**REQUIREMENT**:
From the records below, copy out each line that has the word "незаконного".

THE DATA START

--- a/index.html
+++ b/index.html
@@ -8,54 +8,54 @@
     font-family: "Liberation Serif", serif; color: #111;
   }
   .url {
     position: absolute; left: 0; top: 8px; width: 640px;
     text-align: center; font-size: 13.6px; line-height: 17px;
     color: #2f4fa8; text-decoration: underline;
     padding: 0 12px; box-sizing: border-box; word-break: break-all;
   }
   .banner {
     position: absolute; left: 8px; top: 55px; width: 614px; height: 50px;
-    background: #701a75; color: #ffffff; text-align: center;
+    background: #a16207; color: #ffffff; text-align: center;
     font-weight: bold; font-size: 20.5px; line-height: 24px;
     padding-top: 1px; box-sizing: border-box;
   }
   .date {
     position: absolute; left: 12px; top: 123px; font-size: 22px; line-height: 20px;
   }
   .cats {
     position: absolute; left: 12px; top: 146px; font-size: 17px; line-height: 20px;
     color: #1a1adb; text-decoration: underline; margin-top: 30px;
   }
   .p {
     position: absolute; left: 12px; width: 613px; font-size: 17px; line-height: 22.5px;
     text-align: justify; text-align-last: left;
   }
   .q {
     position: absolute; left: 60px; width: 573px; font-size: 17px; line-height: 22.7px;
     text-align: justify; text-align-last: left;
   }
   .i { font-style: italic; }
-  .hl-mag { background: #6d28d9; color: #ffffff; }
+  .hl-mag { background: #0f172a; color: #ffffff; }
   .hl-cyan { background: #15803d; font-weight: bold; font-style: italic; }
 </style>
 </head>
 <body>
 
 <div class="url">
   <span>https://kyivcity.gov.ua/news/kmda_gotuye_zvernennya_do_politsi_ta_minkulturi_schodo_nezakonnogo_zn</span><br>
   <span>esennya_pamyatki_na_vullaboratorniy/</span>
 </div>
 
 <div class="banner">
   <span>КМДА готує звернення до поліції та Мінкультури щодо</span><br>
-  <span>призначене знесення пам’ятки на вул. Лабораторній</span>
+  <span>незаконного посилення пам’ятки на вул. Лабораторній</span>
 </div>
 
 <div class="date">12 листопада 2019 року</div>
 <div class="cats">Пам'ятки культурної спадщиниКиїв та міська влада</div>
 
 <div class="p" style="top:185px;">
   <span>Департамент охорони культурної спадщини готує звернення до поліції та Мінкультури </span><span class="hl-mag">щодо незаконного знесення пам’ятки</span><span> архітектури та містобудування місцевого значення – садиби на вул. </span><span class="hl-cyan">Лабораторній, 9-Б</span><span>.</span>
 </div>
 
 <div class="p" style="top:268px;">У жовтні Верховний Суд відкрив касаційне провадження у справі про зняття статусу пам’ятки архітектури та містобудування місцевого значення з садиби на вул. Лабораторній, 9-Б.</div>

THE DATA END

**RESULT BELOW**:
+  <span>незаконного посилення пам’ятки на вул. Лабораторній</span>
   <span>Департамент охорони культурної спадщини готує звернення до поліції та Мінкультури </span><span class="hl-mag">щодо незаконного знесення пам’ятки</span><span> архітектури та містобудування місцевого значення – садиби на вул. </span><span class="hl-cyan">Лабораторній, 9-Б</span><span>.</span>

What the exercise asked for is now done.